» **Assignment**
Below are entries. Copy exactly the lines running from the line that holds "Sum | VOLUME: 3,964,821 -> 2,991,681" to the line that holds "Australia | Change: 0.00 -> 1.00", with both ends included.

====== Data

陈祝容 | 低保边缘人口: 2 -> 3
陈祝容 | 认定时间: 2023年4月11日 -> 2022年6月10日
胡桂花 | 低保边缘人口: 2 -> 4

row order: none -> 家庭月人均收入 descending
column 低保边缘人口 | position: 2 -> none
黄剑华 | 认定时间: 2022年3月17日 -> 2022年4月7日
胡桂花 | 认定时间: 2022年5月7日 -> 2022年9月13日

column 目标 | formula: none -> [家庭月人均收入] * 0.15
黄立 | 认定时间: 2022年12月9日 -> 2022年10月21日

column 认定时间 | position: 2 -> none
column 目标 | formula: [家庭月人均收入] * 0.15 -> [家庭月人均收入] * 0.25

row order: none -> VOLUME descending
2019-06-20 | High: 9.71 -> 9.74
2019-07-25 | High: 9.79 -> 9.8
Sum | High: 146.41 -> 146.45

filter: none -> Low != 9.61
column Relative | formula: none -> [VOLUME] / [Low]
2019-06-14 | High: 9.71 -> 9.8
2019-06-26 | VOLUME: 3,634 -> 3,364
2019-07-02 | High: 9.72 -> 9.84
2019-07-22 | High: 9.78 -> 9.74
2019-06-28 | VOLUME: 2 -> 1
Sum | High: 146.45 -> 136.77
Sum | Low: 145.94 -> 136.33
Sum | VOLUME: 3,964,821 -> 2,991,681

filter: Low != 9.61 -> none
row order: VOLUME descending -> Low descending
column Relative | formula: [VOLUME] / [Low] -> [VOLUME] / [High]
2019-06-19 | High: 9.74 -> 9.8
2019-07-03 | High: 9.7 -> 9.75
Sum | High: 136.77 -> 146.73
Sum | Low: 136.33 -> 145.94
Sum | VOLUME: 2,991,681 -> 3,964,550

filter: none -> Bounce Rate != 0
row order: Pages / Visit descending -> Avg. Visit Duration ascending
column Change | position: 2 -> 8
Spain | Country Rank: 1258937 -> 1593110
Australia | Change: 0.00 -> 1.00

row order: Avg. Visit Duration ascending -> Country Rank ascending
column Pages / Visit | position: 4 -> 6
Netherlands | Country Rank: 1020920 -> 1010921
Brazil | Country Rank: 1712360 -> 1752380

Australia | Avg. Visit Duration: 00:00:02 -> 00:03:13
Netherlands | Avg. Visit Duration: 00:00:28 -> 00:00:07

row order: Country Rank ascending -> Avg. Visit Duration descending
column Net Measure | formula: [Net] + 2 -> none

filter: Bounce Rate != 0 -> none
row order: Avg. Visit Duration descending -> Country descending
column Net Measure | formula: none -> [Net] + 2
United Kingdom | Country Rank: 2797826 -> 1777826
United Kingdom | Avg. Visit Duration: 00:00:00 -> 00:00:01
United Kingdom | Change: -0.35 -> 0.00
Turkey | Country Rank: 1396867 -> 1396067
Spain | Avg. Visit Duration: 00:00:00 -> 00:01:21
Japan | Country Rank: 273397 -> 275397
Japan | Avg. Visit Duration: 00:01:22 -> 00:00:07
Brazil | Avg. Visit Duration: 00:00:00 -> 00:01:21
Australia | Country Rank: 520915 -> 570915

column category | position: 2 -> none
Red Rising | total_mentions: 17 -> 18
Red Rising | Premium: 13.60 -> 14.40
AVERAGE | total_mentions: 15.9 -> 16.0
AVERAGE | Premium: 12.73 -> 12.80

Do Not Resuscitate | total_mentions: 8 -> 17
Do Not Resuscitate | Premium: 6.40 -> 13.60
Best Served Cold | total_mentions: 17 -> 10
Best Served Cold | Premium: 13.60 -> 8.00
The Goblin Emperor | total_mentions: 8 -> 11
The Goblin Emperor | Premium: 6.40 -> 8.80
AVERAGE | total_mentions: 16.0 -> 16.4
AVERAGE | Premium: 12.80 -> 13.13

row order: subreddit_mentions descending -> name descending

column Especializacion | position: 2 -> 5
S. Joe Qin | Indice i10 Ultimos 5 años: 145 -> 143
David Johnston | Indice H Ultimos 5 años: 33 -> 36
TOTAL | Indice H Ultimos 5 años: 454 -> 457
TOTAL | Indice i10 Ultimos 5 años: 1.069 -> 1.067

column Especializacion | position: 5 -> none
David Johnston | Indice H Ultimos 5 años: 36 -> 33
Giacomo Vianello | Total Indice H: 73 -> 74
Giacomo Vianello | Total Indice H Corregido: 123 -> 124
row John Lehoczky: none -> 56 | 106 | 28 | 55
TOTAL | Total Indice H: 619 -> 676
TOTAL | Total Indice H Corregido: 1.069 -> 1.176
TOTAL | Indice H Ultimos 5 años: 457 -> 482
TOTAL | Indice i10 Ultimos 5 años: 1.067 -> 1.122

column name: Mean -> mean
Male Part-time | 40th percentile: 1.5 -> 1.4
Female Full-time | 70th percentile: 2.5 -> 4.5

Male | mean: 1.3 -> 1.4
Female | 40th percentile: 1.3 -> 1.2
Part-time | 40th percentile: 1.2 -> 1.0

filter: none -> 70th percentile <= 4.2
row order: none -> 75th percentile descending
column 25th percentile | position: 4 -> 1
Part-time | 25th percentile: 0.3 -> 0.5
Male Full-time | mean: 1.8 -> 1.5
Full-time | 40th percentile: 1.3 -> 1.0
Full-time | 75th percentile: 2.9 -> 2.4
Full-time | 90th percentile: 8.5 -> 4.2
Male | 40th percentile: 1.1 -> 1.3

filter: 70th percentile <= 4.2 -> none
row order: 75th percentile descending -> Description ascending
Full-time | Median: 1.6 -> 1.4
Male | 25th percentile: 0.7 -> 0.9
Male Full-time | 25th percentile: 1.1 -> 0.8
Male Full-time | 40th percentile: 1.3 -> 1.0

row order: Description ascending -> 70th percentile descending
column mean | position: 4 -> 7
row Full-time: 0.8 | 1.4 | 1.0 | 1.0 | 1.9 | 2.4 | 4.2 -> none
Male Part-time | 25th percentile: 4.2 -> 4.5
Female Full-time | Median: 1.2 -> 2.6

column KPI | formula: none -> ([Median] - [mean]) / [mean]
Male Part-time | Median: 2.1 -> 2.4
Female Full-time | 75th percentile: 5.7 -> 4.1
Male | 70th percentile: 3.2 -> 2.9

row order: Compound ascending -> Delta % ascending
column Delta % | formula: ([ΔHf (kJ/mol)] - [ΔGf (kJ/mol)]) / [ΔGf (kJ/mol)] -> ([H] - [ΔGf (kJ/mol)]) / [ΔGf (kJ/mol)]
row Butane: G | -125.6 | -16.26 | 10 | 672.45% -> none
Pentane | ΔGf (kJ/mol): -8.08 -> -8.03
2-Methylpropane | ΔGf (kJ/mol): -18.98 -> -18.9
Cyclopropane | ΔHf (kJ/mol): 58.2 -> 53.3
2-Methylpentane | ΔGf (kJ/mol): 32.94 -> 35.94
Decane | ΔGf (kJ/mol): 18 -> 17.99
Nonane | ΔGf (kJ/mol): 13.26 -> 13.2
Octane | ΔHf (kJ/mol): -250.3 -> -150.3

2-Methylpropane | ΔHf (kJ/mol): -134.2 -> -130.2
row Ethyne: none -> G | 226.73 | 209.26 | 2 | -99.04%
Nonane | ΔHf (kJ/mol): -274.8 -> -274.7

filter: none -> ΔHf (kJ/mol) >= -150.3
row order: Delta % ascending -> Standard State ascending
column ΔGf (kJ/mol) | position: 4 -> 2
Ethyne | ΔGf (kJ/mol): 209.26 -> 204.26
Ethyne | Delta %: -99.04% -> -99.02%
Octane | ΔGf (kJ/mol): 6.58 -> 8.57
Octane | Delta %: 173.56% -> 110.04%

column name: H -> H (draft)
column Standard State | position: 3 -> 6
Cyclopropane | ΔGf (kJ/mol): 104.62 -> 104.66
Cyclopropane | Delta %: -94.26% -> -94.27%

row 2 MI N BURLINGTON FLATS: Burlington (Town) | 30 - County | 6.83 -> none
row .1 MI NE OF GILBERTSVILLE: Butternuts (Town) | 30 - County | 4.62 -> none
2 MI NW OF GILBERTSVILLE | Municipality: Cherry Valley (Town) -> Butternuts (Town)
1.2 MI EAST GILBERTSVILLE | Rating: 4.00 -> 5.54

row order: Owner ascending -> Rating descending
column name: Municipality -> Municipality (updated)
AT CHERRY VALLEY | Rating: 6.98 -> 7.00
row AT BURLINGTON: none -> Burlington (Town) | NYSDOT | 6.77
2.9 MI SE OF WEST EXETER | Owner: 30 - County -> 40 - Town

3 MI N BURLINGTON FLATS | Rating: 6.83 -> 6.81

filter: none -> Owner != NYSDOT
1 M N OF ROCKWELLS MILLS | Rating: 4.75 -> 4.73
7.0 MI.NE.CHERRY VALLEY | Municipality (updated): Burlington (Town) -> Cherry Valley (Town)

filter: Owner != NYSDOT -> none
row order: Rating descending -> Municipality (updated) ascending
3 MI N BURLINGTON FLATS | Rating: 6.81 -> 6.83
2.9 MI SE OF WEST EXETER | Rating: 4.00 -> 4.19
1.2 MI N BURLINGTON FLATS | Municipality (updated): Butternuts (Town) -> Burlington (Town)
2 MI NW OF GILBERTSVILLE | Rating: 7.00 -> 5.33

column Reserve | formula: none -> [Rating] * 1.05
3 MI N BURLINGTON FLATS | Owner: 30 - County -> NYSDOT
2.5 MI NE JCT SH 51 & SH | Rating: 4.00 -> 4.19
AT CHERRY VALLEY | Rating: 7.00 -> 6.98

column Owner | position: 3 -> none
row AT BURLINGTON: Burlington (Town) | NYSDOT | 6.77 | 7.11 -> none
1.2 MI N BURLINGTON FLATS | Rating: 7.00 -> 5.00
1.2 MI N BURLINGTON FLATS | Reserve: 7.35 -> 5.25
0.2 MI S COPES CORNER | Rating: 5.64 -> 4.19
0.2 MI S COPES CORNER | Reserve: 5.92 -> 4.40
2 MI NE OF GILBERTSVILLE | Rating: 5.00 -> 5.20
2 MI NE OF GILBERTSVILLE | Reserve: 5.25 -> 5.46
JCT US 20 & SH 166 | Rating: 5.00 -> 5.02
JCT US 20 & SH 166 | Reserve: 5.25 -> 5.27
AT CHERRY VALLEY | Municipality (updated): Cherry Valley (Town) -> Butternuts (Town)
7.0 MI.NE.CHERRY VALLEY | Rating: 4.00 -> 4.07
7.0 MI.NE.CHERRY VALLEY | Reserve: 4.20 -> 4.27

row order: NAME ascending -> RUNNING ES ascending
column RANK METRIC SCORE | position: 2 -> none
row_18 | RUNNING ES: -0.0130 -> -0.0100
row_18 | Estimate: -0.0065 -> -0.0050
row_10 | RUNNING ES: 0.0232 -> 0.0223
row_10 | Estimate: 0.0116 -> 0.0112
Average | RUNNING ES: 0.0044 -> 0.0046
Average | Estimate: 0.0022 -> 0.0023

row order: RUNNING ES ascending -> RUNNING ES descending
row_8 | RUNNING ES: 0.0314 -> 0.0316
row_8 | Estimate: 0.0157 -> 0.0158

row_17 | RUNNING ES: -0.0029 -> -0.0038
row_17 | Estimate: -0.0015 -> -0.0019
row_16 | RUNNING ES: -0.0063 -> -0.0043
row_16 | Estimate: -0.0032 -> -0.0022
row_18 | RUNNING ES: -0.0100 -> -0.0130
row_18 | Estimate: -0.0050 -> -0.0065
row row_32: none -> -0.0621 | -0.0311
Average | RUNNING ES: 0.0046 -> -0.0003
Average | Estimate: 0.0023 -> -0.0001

============

» **Exercise result**
Sum | VOLUME: 3,964,821 -> 2,991,681

filter: Low != 9.61 -> none
row order: VOLUME descending -> Low descending
column Relative | formula: [VOLUME] / [Low] -> [VOLUME] / [High]
2019-06-19 | High: 9.74 -> 9.8
2019-07-03 | High: 9.7 -> 9.75
Sum | High: 136.77 -> 146.73
Sum | Low: 136.33 -> 145.94
Sum | VOLUME: 2,991,681 -> 3,964,550

filter: none -> Bounce Rate != 0
row order: Pages / Visit descending -> Avg. Visit Duration ascending
column Change | position: 2 -> 8
Spain | Country Rank: 1258937 -> 1593110
Australia | Change: 0.00 -> 1.00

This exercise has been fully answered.